I love BBC News. They are quite like the Encyclopedia Britannica - as unbiased as one can find.
This article tells about millions of Russians left in the former Soviet republics of Central Asia. Information about them is surprisingly hard to find, considering their huge numbers; nearly nil compared to the wealth of data about less than half-a-million Israelis in
the West Bank Judea and Samaria. They are quiet and non-violent, stuck in a weird situation - their language remains dominant in business, politics and education, despite the local politicians' efforts to eradicate it; the style of government that came with them, the Soviet one, is almost unchanged, except now it's artificially anti-Russian (very artificially). And their life is not horribly bad, but kinda illogical. Russia, the successor state or USSR that sent them there for work and development does nothing in particular to bring them back, even now that Moscow doesn't (seem to) have any special plans for these lands. That's a lesson in demography. I wonder what it's like to actually live there. It's hard to write complete truth about this; indeed this article does little more than reminding the indifferent world that they exist.
But here's the really interesting part: there is one sentence towards the end, which is not so encyclopedic:
"The presence of a European and Christian population is a factor that encourages secular government. It's a valuable yeast now in these countries," Mr Starr said.
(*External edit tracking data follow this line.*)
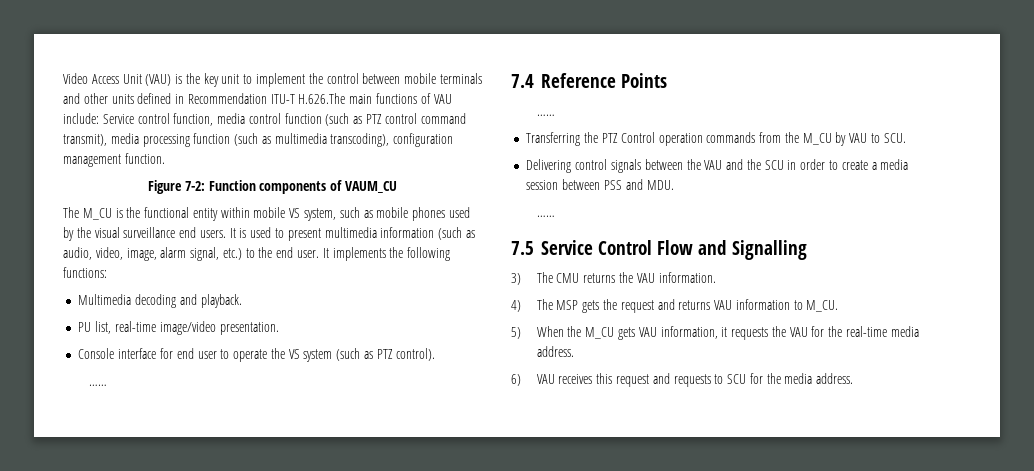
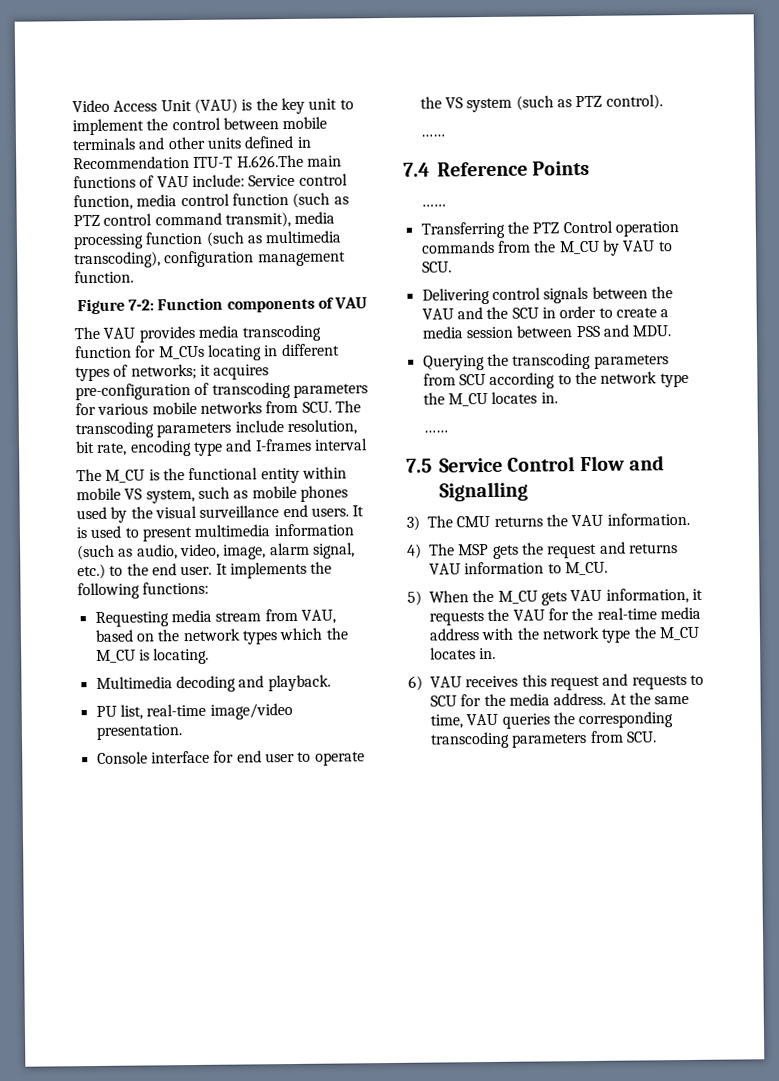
- Figure 7-2: Function components of VAUM_CU
+ Figure 7-2: Function components of VAU
+ The VAU provides media transcoding function for M_CUs locating in different types of networks; it acquires pre-configuration of transcoding parameters for various mobile networks from SCU. The transcoding parameters include resolution, bit rate, encoding type and I-frames interval
+ Requesting media stream from VAU, based on the network types which the M_CU is locating.
+ Querying the transcoding parameters from SCU according to the network type the M_CU locates in.
- 5) When the M_CU gets VAU information, it requests the VAU for the real-time media address.
+ 5) When the M_CU gets VAU information, it requests the VAU for the real-time media address with the network type the M_CU locates in.
+ At the same time, VAU queries the corresponding transcoding parameters from SCU.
I don't know exactly what this organization, "Central Asia Caucasus Institute", that the said Mr Starr represents, is. But these are the curious points to note here:
- He calls Russians "Europeans". Whatever.
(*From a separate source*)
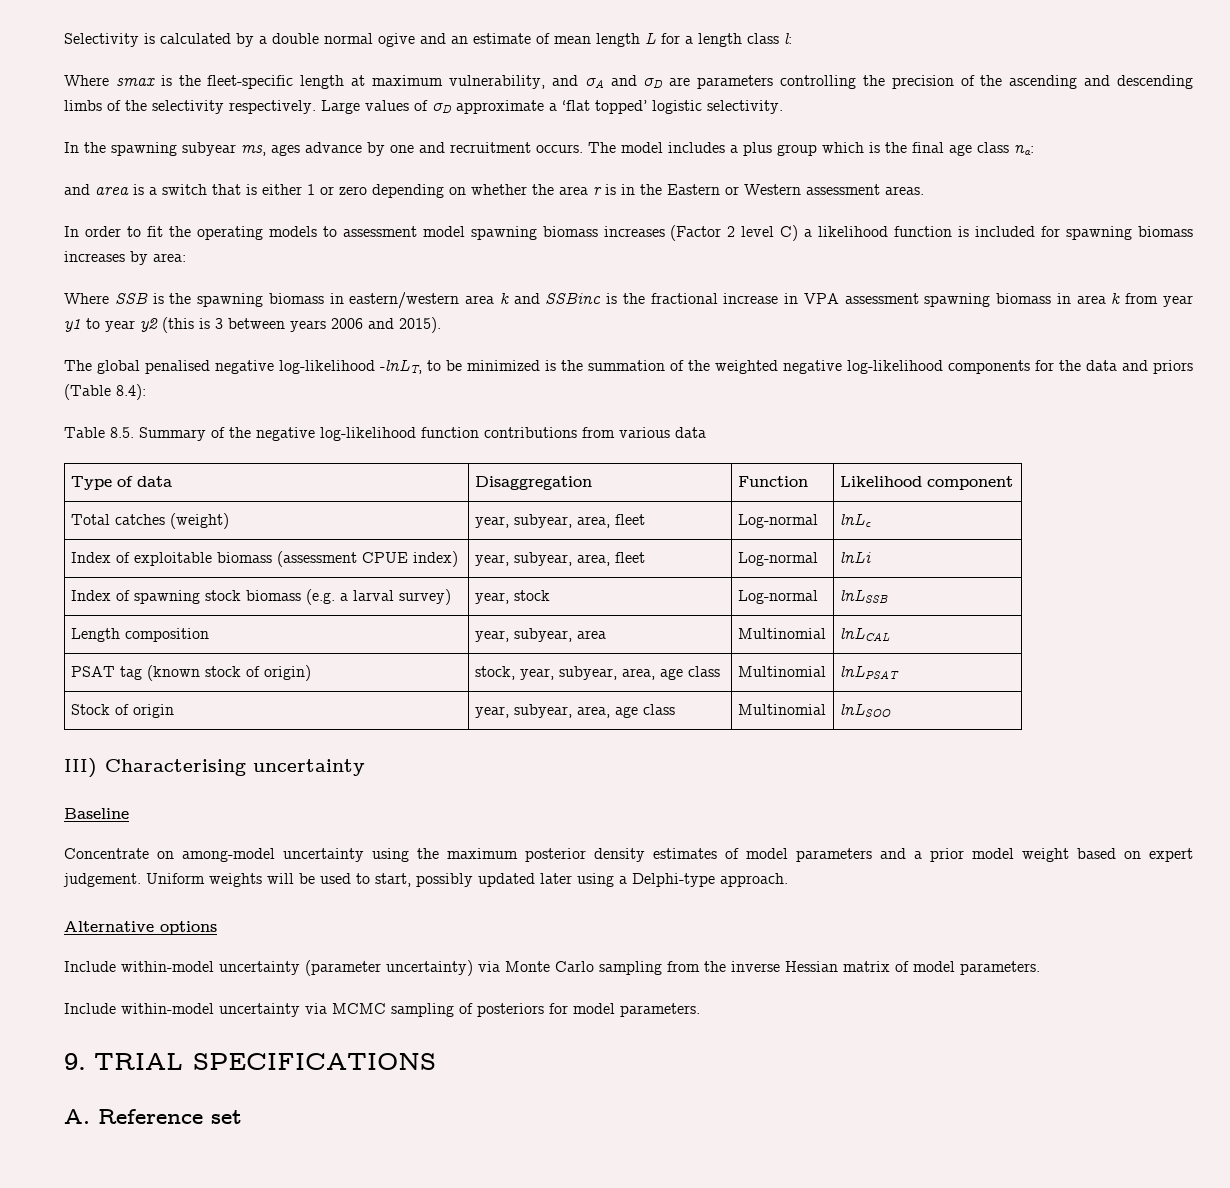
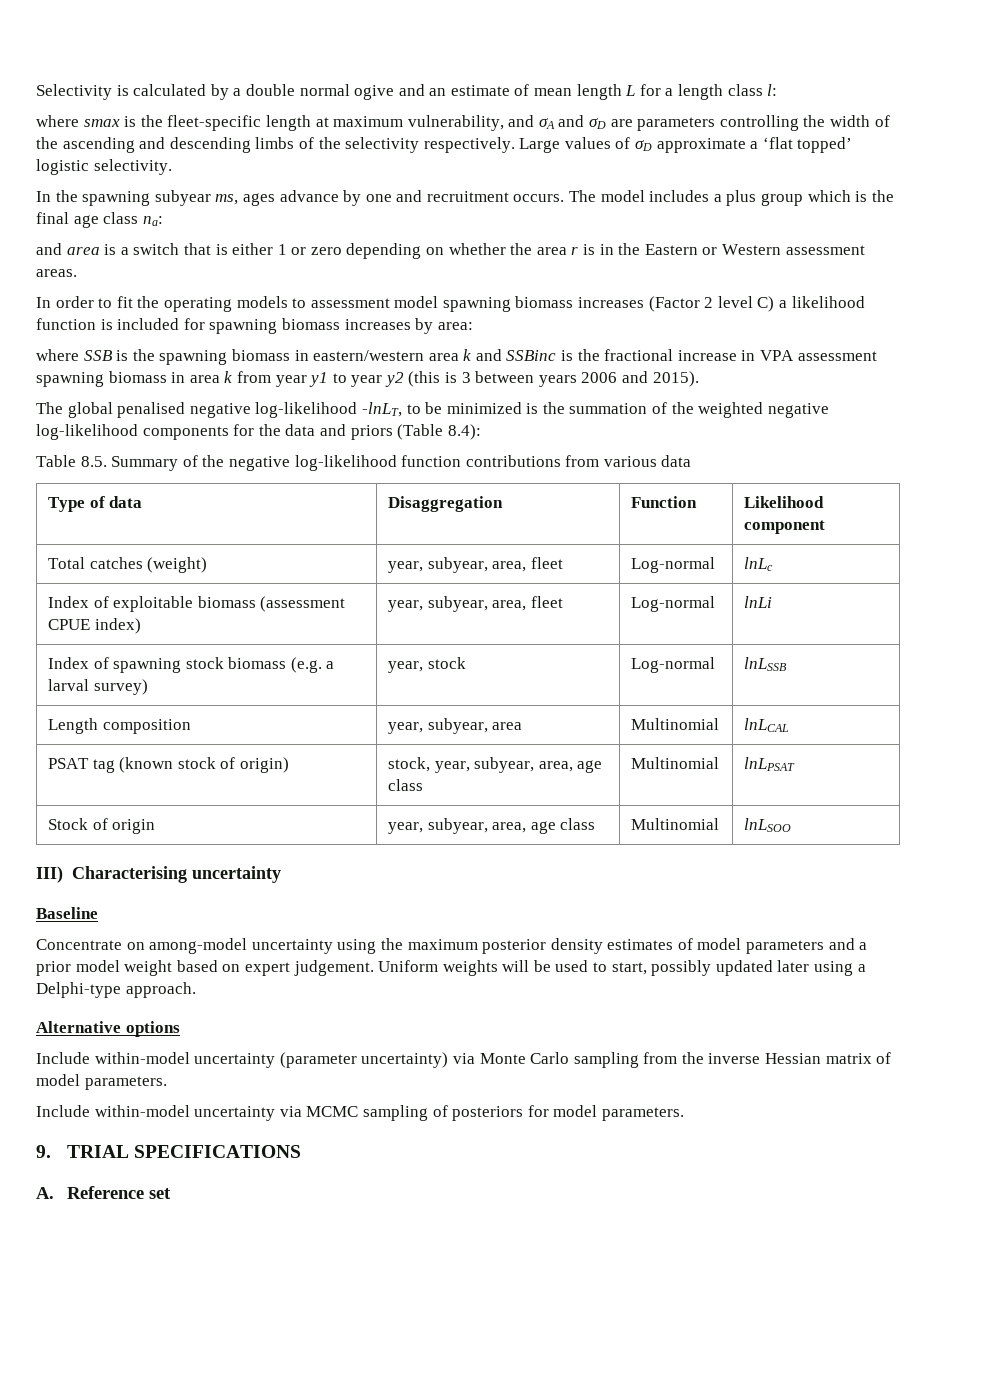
- Where smax is the fleet-specific length at maximum vulnerability, and σA and σD are parameters controlling the precision of the ascending and descending limbs of the selectivity respectively.
+ where smax is the fleet-specific length at maximum vulnerability, and σA and σD are parameters controlling the width of the ascending and descending limbs of the selectivity respectively.
- Where SSB is the spawning biomass in eastern/western area k and SSBinc is the fractional increase in VPA assessment spawning biomass in area k from year y1 to year y2 (this is 3 between years 2006 and 2015).
+ where SSB is the spawning biomass in eastern/western area k and SSBinc is the fractional increase in VPA assessment spawning biomass in area k from year y1 to year y2 (this is 3 between years 2006 and 2015).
- He calls Russians "Christian". Almost all of them are atheists. If there would be a notable wave of Orthodox resurrection, i would hear about it. True, they are not Muslim, but that doesn't exactly make you Christian. And the locals are not so Muslim either.
- He calls Russians "population". On the behalf of Russians, i dare to proclaim myself offended.
- The most contradictive part, if you haven't noticed it yet: Mr Starr says that Christian population encourages secular government.
And this is the New World Order for you: Christianity doesn't mean Christianity anymore. It just means belonging to an amorphic, declining and suicidal pseudo-European civilization, whose relation to actual Christianity is - you guessed it - artificial.
It's evolution, baby.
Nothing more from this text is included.